What this task involves — Every line of the records below that has the word "none" should be copied.

***** Records for the exercise *****

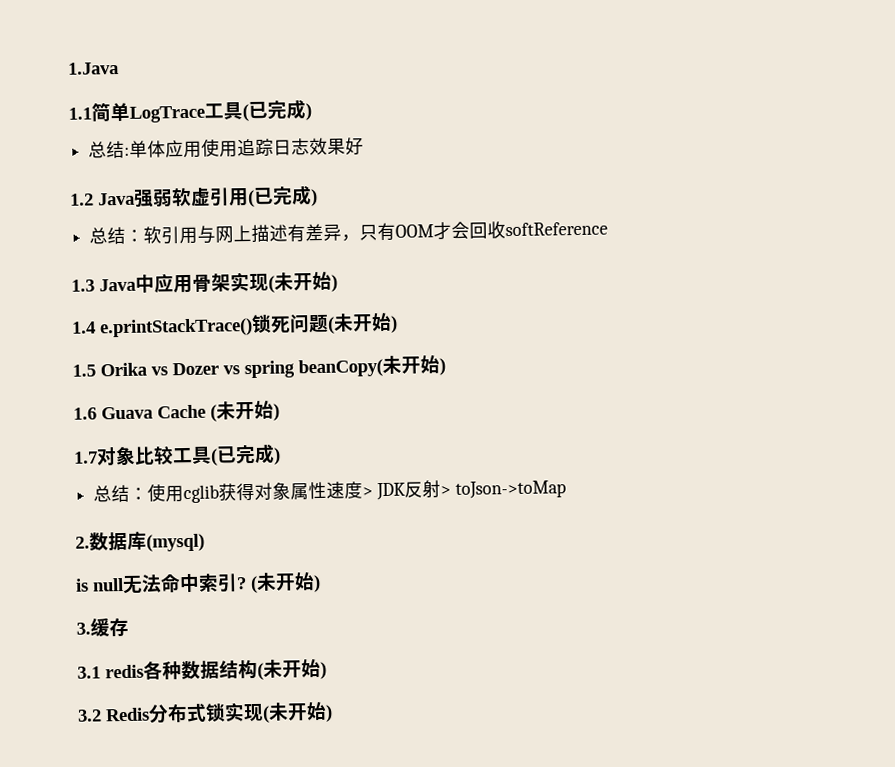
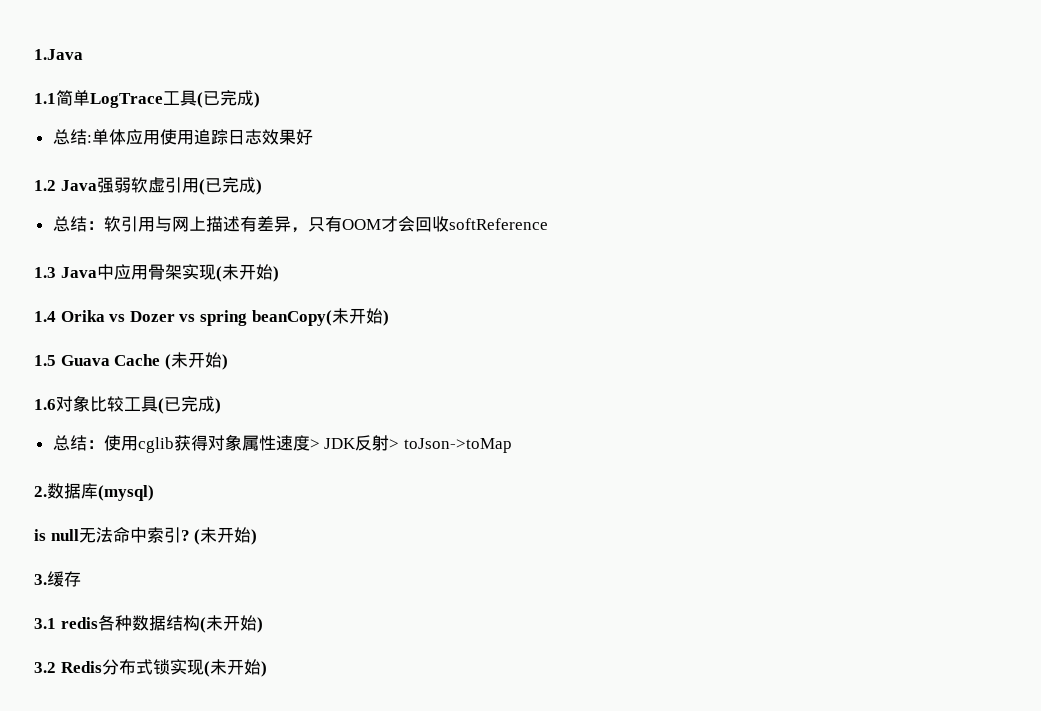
[99,312,398,338] [72,364,96,377] e.printStackTrace()锁死问题(未开始) // 1.5 -> (56, 316) none
[73,407,97,420] 1.6 -> [34,355,56,366] 1.5
[74,451,98,464] 1.7 -> [34,399,56,410] 1.6

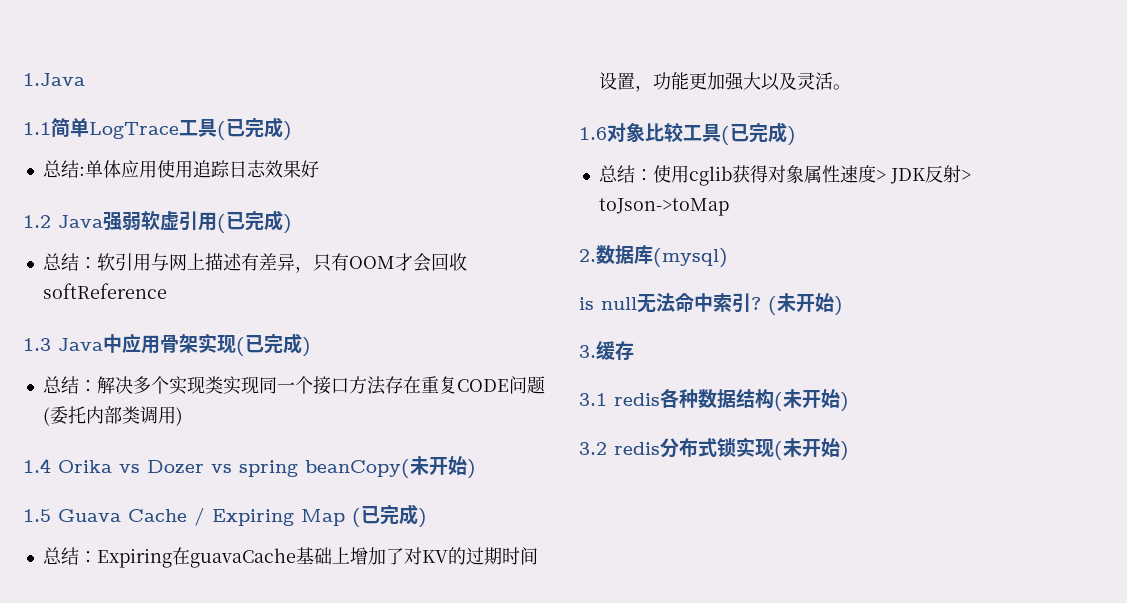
[221,264,273,280] 未开始 -> [245,333,311,357] [42,376,545,395] [42,406,176,426] 已完成) // 总结：解决多个实现类实现同一个接口方法存在重复CODE问题(委托内部类调用
[164,352,228,370] (未开始) -> [194,504,427,528] [42,547,538,568] [598,72,851,92] / Expiring Map (已完成) // 总结：Expiring在guavaCache基础上增加了对KV的过期时间设置，功能更加强大以及灵活。
[60,661,102,673] Redis -> [614,442,660,455] redis

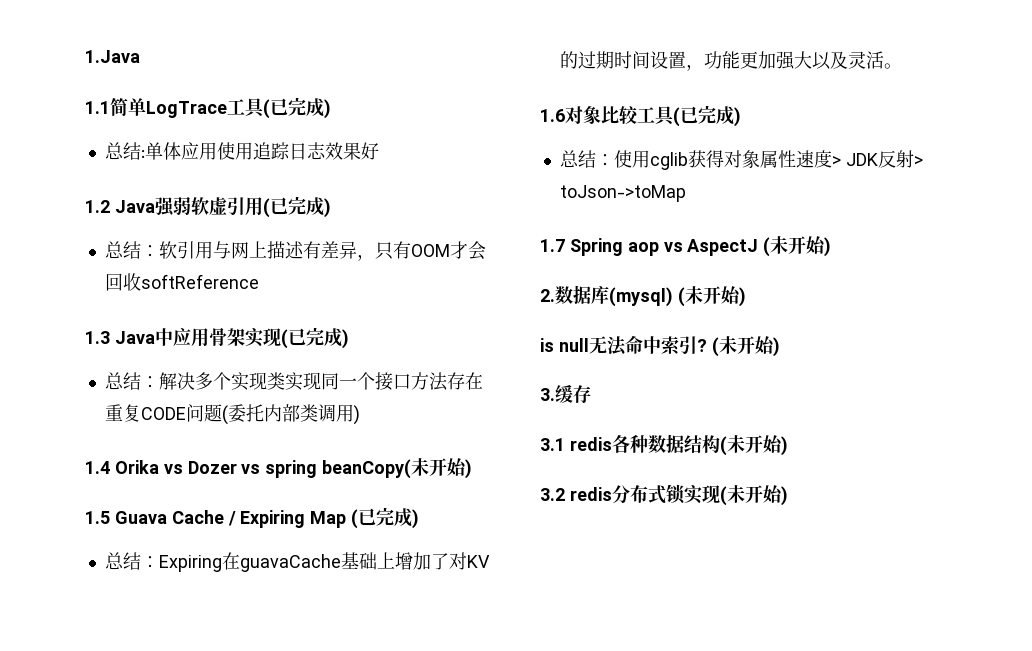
(729, 207) none -> [540,236,832,257] // 1.7 Spring aop vs AspectJ (未开始)
(728, 258) none -> [677,286,746,307] (未开始)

*****

Solution —
[99,312,398,338] [72,364,96,377] e.printStackTrace()锁死问题(未开始) // 1.5 -> (56, 316) none
(729, 207) none -> [540,236,832,257] // 1.7 Spring aop vs AspectJ (未开始)
(728, 258) none -> [677,286,746,307] (未开始)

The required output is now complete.